Alan J. Lockett's Research Pages

# Meta-Optimization and Optimal Optimizers

Once we have a formal definition of optimizer performance and a prior distribution over objective functions (a function prior $\mathbb{P}_F$), then we can ask what the average performance of an optimizer is against a particular function prior. Mathematically, for a performance criterion $\phi$, this is $$\left<\mathcal{G},\mathbb{P}_F\right>_\phi = \mathbb{E}_{\mathbb{P}_F}\left[\phi\left(\mathcal{G},F\right)\right].$$ This equation itself may be optimized over some optimizer set $\mathfrak{G}$ to find the optimizer $\mathcal{G}$ that has optimal performance on $\mathbb{P}_F$, i.e. $$\mathcal{G}_{\mathrm{opt}} = \mathrm{argmax}_{\mathcal{G}\in\mathfrak{G}}\,\,\left<\mathcal{G},\mathbb{P}_F\right>_\phi.$$ The problem of finding the best optimizer under a given set of assumption about the uncertainty of the objective function is termed meta-optimization.

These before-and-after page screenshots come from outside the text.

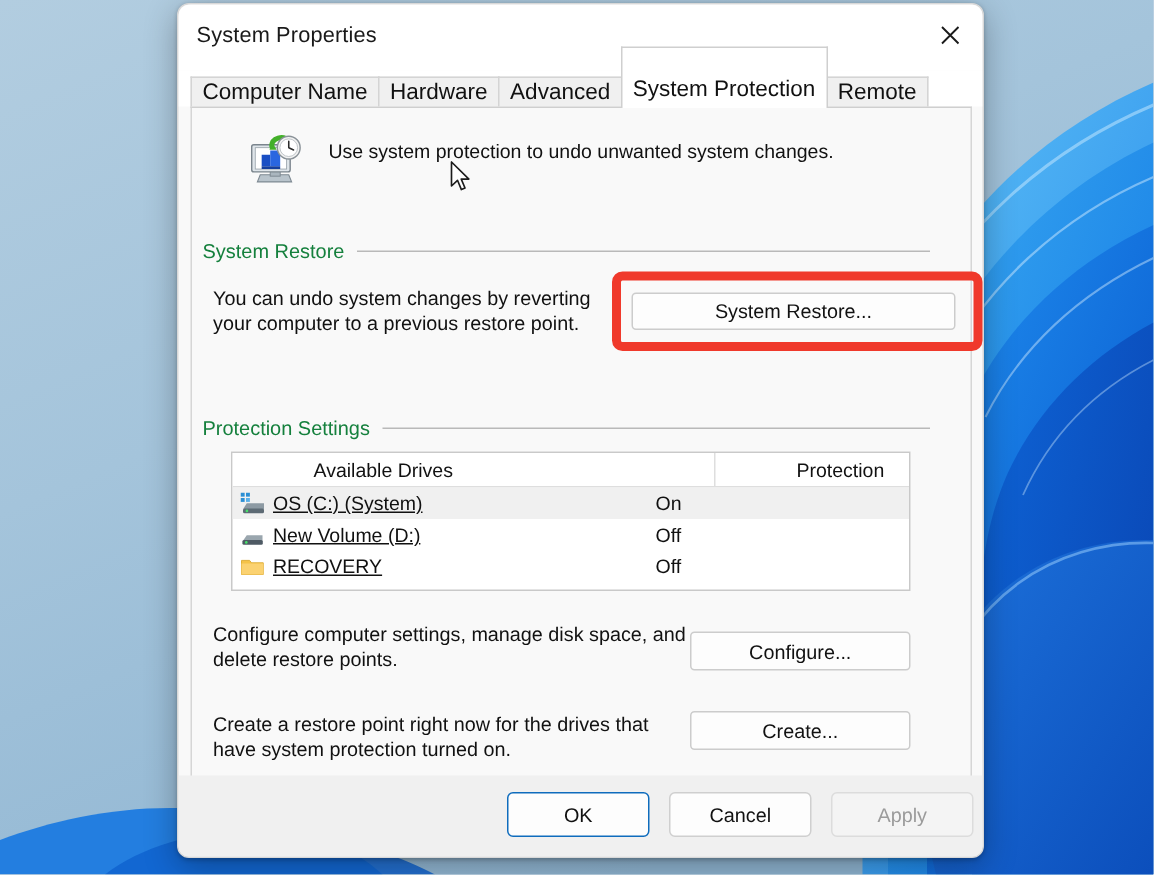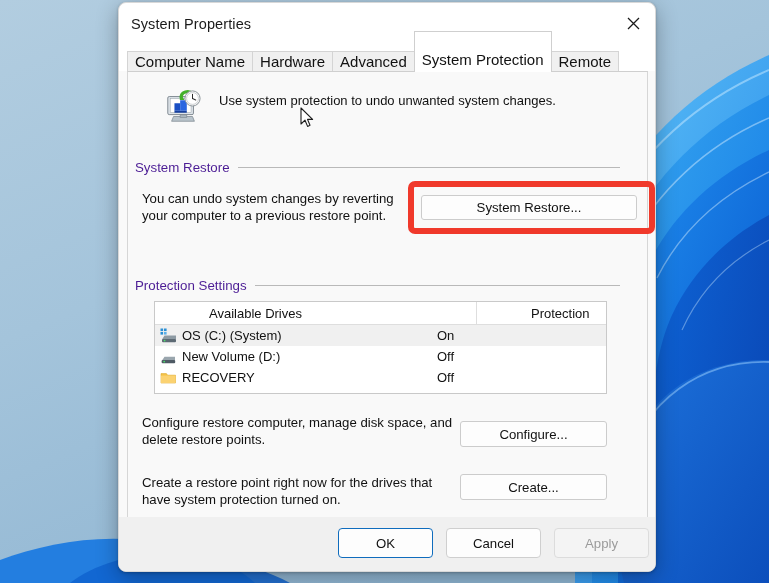--- a/index.html
+++ b/index.html
@@ -154,21 +154,21 @@
   
   .group-header {
     position: absolute;
     display: flex;
     align-items: center;
     width: 485px;
     left: 7px;
   }
   .group-header .glabel {
     font-size: 13.3px;
-    color: #4c1d95;
+    color: #15803d;
     white-space: nowrap;
     padding-right: 8px;
   }
   .group-header .gline {
     flex: 1;
     height: 1px;
     background: #b9b9b9;
   }
 
   .body-text {
@@ -232,20 +232,21 @@
     color: #111;
     cursor: default;
   }
   .drive-row.selected { background: #f0f0f0; }
   .drive-row .dname {
     width: 275px;
     display: flex;
     align-items: center;
     padding-left: 5px;
     box-sizing: border-box;
+    text-decoration: underline;
   }
   .drive-row .dprot {
     flex: 1;
     padding-left: 7px;
     box-sizing: border-box;
   }
   .drive-icon {
     width: 17px;
     height: 16px;
     margin-right: 5px;
@@ -469,21 +470,21 @@
             <path d="M1,3.6 L6.4,3.6 L7.7,5.2 L15.5,5.2 L15.5,13 L1,13 Z" fill="#f5c349" stroke="#dba92f" stroke-width="0.6"></path>
             <path d="M1,5.6 L15.5,5.6 L15.5,13 L1,13 Z" fill="#fbd271"></path>
           </svg>
           <span>RECOVERY</span>
         </div>
         <div class="dprot">Off</div>
       </div>
     </div>
 
     <div class="body-text" style="left:14px; top:343px; width:320px;">
-      <div>Configure restore computer, manage disk space, and</div>
+      <div>Configure computer settings, manage disk space, and</div>
       <div>delete restore points.</div>
     </div>
     <div class="btn" style="left:332px; top:349px; width:147px; height:26px;">Configure...</div>
 
     <div class="body-text" style="left:14px; top:403px; width:320px;">
       <div>Create a restore point right now for the drives that</div>
       <div>have system protection turned on.</div>
     </div>
     <div class="btn" style="left:332px; top:402px; width:147px; height:26px;">Create...</div>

## Parameter Meta-Optimization

The optimizer set $\mathfrak{G}$ might be a space of parameterized versions of an optimization method, in which case meta-optimization seeks to discover the best parameters for a particular method. For example, Differential Evolution (DE) has three parameters: the population size $K$, the crossover rate $CR$, and the learning rate $F$. Meta-optimization over DE seeks to assign optimal values to these three parameters.

## Optimal Optimizers

Meta-optimization may also be considered in a more general setting. One might ask for the best possible trajectory-restricted optimizer, in which case $\mathfrak{G} = \mathcal{O}_{\mathrm{tr}}$. In that case, the result of meta-optimization is an optimal optimizer in a general sense, i.e. an optimizer that performs better than DE, CMA-ES, Nelder Mead, or any other trajectory-restricted method when tested on the function prior $\mathbb{P}_F$.